| SOURCE DATA |
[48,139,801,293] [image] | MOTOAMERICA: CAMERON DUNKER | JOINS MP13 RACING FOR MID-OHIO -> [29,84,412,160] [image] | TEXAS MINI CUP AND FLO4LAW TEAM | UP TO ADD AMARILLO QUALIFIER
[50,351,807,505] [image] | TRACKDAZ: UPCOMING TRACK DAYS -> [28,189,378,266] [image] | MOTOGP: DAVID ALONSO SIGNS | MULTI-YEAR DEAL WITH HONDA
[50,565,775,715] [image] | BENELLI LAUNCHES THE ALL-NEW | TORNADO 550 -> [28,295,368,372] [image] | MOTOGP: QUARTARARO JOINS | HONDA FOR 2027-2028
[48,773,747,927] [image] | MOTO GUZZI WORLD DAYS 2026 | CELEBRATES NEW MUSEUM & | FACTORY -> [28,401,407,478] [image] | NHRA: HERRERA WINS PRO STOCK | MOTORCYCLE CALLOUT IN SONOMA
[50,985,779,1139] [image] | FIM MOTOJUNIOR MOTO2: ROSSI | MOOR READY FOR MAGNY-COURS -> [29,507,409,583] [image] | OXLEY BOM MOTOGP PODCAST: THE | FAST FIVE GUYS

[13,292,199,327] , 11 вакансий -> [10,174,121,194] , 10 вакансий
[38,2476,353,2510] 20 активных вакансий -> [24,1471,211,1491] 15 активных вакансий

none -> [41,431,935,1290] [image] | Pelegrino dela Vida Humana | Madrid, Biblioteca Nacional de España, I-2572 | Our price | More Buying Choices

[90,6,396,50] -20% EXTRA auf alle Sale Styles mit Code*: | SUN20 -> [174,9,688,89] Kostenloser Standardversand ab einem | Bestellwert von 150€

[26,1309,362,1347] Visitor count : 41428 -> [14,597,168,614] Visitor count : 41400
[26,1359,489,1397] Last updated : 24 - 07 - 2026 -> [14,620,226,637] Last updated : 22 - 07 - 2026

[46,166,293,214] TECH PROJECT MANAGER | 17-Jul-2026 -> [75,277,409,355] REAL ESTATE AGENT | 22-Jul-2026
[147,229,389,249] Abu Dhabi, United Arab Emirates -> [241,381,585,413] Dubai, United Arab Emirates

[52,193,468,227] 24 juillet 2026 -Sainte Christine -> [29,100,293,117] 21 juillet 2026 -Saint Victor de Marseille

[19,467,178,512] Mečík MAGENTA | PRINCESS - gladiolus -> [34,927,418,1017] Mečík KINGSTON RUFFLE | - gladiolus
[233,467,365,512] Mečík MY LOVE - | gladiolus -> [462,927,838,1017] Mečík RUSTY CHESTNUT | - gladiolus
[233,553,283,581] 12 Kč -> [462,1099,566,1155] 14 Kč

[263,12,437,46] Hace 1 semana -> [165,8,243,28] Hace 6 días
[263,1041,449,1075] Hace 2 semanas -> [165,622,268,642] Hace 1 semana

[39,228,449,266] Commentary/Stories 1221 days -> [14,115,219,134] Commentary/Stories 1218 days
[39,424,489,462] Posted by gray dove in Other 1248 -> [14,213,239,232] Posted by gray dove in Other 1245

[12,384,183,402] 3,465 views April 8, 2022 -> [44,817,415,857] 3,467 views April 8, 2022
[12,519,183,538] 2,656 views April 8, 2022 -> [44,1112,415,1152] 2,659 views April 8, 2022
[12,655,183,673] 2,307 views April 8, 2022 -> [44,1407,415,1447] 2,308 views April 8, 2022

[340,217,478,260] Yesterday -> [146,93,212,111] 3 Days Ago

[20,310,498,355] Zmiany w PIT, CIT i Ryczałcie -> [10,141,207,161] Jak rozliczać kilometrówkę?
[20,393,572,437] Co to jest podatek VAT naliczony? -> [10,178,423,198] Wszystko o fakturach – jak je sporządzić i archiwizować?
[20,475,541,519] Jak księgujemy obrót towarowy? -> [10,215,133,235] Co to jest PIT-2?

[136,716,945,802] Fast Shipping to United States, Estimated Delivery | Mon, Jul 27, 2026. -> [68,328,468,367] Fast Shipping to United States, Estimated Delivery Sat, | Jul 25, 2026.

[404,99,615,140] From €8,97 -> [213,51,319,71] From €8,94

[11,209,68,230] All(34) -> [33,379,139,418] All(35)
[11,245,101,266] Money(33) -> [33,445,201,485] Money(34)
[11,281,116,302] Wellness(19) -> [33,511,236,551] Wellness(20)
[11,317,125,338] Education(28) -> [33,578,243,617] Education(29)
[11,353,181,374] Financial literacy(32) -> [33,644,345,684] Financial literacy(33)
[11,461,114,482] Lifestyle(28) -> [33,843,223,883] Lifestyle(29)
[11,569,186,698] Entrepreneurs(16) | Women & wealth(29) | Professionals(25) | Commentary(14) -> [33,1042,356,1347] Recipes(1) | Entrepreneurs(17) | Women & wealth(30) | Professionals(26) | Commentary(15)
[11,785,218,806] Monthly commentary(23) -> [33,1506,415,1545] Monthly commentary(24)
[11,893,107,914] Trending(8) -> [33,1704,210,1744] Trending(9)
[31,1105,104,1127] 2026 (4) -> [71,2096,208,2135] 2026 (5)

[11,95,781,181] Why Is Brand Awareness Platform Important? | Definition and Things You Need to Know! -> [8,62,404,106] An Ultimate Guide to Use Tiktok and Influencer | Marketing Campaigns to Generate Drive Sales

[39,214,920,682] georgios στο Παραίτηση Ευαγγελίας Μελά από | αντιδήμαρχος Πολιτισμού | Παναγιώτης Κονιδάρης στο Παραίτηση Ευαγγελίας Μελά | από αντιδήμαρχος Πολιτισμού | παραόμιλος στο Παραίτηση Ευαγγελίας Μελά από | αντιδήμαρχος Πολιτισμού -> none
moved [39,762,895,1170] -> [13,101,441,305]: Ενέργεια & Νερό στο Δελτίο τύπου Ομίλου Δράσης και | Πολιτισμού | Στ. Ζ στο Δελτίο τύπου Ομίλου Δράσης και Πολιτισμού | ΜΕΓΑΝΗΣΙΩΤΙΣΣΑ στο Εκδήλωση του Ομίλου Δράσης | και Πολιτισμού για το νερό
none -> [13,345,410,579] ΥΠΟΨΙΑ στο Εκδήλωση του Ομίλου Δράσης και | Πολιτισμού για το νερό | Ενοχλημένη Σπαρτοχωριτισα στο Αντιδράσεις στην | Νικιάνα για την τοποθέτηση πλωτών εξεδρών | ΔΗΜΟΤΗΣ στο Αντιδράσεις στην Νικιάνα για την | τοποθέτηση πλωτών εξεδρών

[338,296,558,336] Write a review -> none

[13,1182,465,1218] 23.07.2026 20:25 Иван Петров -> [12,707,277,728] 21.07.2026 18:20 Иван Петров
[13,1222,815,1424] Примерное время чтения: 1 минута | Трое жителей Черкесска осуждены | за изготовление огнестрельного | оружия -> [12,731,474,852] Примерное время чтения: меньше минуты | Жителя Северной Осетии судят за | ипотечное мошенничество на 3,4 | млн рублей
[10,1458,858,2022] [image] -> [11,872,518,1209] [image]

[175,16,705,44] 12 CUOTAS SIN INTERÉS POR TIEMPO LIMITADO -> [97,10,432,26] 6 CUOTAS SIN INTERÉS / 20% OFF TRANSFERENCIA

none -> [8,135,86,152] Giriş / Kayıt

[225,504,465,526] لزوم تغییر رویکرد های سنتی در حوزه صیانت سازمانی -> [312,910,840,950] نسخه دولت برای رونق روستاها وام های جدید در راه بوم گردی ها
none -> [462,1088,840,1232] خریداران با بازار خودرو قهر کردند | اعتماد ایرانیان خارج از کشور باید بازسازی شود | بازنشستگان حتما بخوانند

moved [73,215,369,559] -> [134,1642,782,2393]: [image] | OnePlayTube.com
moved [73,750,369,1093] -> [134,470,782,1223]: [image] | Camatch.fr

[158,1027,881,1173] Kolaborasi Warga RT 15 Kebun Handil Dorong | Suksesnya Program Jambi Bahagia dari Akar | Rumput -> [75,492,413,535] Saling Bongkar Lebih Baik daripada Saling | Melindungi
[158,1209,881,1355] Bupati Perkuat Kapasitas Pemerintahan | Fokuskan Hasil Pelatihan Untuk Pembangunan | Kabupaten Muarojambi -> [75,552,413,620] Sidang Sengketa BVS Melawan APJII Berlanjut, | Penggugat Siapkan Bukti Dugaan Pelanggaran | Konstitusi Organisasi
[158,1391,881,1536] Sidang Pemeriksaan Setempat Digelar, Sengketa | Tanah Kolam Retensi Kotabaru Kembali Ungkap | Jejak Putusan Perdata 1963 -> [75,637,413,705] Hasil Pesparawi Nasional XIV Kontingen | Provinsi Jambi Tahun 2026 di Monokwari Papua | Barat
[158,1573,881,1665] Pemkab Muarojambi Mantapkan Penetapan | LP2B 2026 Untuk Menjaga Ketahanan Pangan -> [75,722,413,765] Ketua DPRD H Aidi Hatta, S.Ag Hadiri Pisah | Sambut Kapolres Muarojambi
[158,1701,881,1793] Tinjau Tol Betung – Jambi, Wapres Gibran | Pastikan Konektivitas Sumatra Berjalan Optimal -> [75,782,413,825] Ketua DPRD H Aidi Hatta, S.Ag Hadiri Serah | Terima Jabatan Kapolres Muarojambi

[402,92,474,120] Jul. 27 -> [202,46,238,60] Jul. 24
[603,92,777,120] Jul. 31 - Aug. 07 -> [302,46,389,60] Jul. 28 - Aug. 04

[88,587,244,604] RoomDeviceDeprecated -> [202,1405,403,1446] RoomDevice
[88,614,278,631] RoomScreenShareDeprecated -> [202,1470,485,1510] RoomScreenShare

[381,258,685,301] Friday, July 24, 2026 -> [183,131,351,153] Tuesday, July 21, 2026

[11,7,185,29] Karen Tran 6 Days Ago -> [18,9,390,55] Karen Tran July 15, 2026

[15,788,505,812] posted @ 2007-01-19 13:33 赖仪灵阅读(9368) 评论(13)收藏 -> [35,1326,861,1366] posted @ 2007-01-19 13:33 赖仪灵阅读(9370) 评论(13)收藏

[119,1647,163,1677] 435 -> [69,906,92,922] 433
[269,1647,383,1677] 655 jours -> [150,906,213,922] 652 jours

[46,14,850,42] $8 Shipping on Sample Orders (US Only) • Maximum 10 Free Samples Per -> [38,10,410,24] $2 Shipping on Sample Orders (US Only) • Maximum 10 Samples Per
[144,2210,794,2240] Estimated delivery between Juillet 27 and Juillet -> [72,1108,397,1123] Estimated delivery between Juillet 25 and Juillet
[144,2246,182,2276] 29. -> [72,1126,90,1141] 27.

| EXERCISE OBJECTIVE |
Your task is to reproduce the entries exactly, starting at the first line and ending with the line containing "[48,773,747,927] [image] |".

| THE ANSWER |
[48,139,801,293] [image] | MOTOAMERICA: CAMERON DUNKER | JOINS MP13 RACING FOR MID-OHIO -> [29,84,412,160] [image] | TEXAS MINI CUP AND FLO4LAW TEAM | UP TO ADD AMARILLO QUALIFIER
[50,351,807,505] [image] | TRACKDAZ: UPCOMING TRACK DAYS -> [28,189,378,266] [image] | MOTOGP: DAVID ALONSO SIGNS | MULTI-YEAR DEAL WITH HONDA
[50,565,775,715] [image] | BENELLI LAUNCHES THE ALL-NEW | TORNADO 550 -> [28,295,368,372] [image] | MOTOGP: QUARTARARO JOINS | HONDA FOR 2027-2028
[48,773,747,927] [image] | MOTO GUZZI WORLD DAYS 2026 | CELEBRATES NEW MUSEUM & | FACTORY -> [28,401,407,478] [image] | NHRA: HERRERA WINS PRO STOCK | MOTORCYCLE CALLOUT IN SONOMA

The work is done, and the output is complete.